瀬戸は無言でデスクに座り、パソコンを立ち上げ、報告書作成に取り掛かる。

タイピングの音だけが室内に響く。

隣の机では、杉崎がしばらく書類と格闘していたが、ふいに手を止め、椅子にもたれたまま机に突っ伏した。

「先輩……もう俺、無理っす……力、出ないです……」

瀬戸は画面から目を離さず、肩越しに呆れた声で言った。
「今日の分、朝までに終わらなかったら残業確定だぞ。明日夕方まで帰れなくてもいいのか?」

杉崎は顔を伏せたまま、苦しげに唸った。
「ううぅ……先輩……コーヒー奢ってください……」

瀬戸は溜息まじりにポケットから小銭入れを取り出し、数枚の硬貨を取り出して机の端に置いた。

「ほら。
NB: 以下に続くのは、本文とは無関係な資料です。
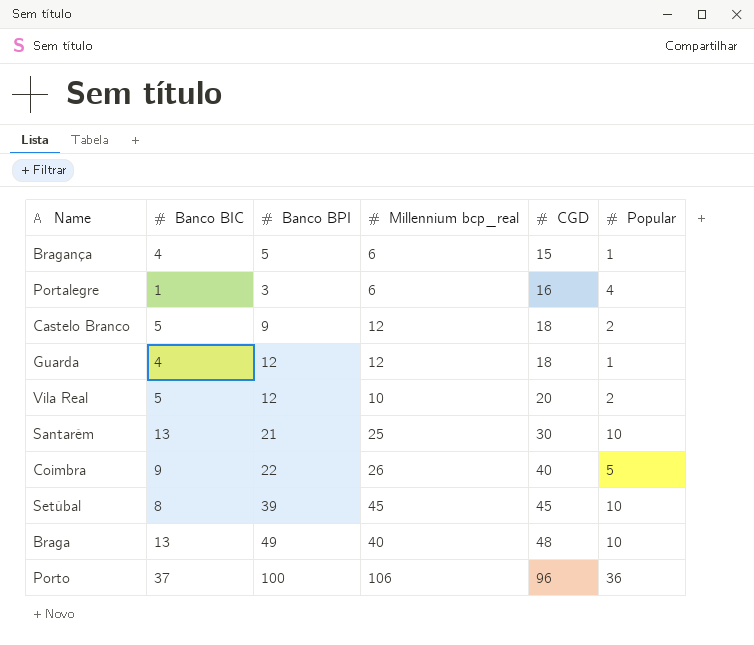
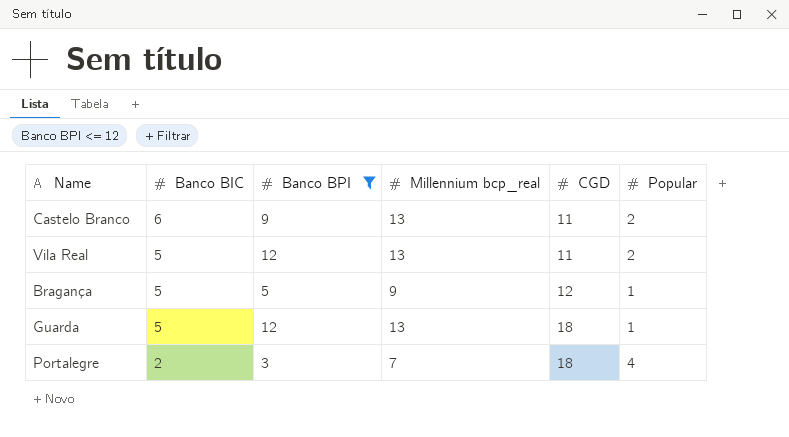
filter: none -> Banco BPI <= 12
row order: CGD ascending -> Banco BIC descending
Castelo Branco | Banco BIC: 5 -> 6
Castelo Branco | Millennium bcp_real: 12 -> 13
Castelo Branco | CGD: 18 -> 11
Vila Real | Millennium bcp_real: 10 -> 13
Vila Real | CGD: 20 -> 11
Bragança | Banco BIC: 4 -> 5
Bragança | Millennium bcp_real: 6 -> 9
Bragança | CGD: 15 -> 12
Guarda | Banco BIC: 4 -> 5
Guarda | Millennium bcp_real: 12 -> 13
Portalegre | Banco BIC: 1 -> 2
Portalegre | Millennium bcp_real: 6 -> 7
Portalegre | CGD: 16 -> 18

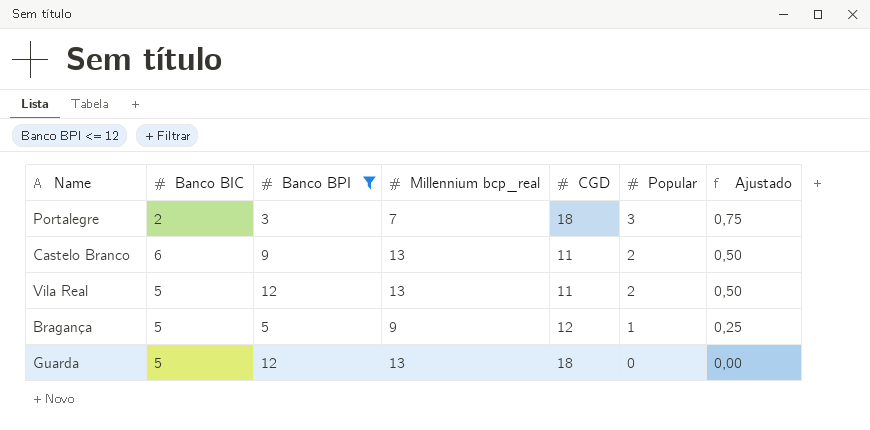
row order: Banco BIC descending -> Popular descending
column Ajustado | formula: none -> [Popular] * 0,25
Portalegre | Popular: 4 -> 3
Guarda | Popular: 1 -> 0

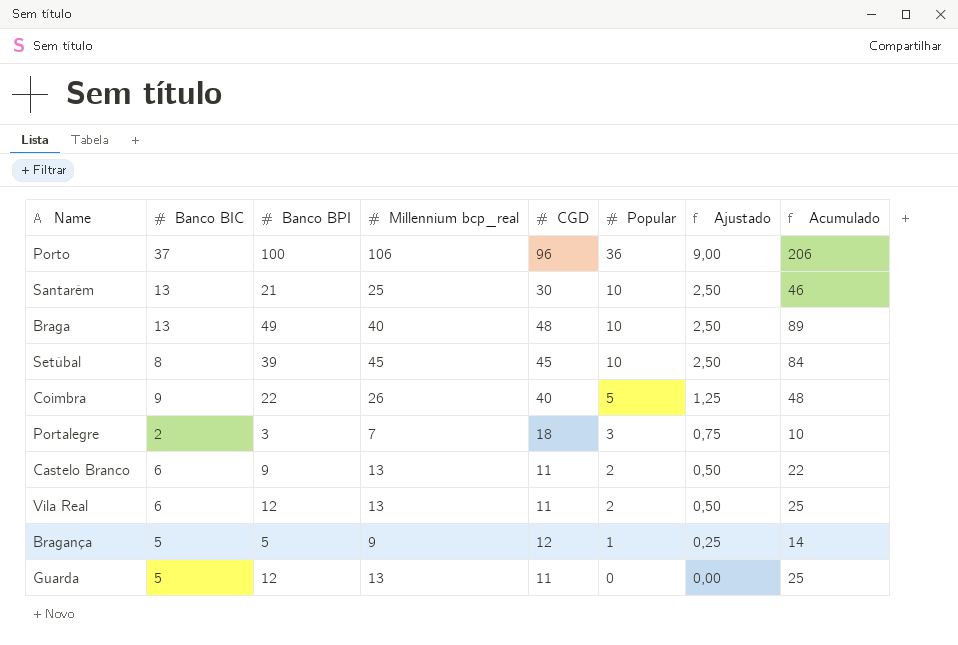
filter: Banco BPI <= 12 -> none
column Acumulado | formula: none -> [Banco BPI] + [Millennium bcp_real]
Vila Real | Banco BIC: 5 -> 6
Guarda | CGD: 18 -> 11

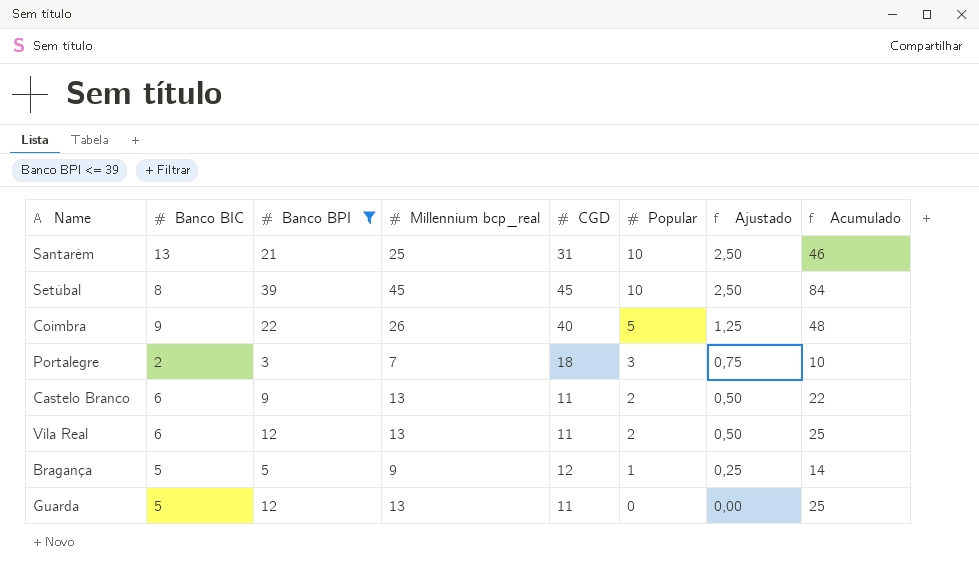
filter: none -> Banco BPI <= 39
Santarém | CGD: 30 -> 31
これで生き返ってこい」

杉崎は顔を上げ、小銭を手に取ると、小さく頭を下げた。
「……ありがとうございます。もう少し頑張ります」

椅子をぎいっと引いて立ち上がり、交番のドアを出て、自販機の明かりに向かって歩いていく。

瀬戸は再びパソコンに目を戻し、報告書の続きを打ち始めた。
静かな夜の中で、再びキーボードの音が交番に響いた。